● **Exercise requirements**
When you find the word "lauko" in a line of the entries, please copy the whole line.

Stored items from a collection:
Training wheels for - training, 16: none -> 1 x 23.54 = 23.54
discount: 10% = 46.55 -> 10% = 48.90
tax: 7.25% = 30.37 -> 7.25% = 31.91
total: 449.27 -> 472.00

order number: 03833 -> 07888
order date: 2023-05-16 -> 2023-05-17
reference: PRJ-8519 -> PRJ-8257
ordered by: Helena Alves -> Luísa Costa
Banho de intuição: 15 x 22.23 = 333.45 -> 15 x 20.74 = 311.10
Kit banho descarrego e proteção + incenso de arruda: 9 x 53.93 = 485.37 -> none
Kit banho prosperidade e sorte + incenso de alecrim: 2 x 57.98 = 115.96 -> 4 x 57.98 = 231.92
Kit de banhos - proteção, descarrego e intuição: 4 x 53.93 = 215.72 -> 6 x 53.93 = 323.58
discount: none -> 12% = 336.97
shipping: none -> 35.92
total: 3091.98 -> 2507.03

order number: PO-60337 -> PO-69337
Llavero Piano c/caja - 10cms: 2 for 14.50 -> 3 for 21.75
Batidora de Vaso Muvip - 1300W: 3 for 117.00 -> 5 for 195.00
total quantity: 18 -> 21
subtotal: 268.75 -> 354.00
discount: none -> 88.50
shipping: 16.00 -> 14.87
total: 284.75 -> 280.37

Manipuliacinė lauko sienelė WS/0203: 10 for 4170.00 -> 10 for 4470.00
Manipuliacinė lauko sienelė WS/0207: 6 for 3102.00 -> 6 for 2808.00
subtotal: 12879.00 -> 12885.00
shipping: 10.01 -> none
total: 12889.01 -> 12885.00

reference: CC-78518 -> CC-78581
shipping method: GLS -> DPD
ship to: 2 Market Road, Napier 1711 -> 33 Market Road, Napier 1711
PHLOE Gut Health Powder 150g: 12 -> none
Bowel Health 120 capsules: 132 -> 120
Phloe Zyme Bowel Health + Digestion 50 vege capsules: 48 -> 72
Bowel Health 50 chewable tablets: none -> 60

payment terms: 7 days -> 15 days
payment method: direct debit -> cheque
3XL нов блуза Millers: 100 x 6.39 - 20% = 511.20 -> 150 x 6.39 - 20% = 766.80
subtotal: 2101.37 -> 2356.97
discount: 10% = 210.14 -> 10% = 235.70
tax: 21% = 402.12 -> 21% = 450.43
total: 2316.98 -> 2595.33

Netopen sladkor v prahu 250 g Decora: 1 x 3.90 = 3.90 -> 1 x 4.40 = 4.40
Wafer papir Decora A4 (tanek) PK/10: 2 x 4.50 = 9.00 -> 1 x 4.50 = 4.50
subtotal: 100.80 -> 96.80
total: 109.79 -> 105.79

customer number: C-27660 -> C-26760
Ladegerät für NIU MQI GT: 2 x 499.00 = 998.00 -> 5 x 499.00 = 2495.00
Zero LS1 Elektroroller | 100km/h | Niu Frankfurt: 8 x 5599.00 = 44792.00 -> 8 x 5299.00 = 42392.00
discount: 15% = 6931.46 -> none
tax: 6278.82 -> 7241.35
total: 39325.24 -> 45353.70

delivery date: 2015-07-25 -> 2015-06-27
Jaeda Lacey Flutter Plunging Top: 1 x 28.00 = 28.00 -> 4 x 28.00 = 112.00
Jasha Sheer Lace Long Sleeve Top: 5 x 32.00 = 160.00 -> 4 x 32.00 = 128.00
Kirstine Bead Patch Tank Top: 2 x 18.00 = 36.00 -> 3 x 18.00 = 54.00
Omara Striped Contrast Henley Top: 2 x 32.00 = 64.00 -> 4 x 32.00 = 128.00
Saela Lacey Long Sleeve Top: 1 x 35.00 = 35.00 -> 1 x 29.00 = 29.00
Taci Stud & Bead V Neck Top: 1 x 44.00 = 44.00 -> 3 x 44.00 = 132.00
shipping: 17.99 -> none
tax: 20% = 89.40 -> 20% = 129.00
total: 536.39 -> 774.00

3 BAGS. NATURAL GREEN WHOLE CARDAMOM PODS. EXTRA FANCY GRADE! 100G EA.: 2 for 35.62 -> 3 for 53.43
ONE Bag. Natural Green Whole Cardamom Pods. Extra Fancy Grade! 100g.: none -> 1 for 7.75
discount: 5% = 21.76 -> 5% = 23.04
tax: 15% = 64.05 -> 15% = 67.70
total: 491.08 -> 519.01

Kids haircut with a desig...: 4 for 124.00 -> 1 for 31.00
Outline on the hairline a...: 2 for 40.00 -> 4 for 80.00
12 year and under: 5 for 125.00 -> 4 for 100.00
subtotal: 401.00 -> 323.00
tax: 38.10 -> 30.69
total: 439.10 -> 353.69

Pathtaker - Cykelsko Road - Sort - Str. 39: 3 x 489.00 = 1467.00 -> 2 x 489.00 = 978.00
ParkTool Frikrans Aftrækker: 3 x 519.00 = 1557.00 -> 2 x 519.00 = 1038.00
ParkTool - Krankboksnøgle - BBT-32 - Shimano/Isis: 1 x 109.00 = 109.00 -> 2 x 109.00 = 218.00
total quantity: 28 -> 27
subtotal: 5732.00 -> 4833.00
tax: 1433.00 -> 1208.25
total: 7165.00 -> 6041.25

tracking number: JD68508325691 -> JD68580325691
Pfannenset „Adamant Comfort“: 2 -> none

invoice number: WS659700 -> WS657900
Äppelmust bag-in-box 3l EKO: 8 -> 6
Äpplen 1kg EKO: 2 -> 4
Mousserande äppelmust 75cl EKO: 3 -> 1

● **Solution for this exercise**
Manipuliacinė lauko sienelė WS/0203: 10 for 4170.00 -> 10 for 4470.00
Manipuliacinė lauko sienelė WS/0207: 6 for 3102.00 -> 6 for 2808.00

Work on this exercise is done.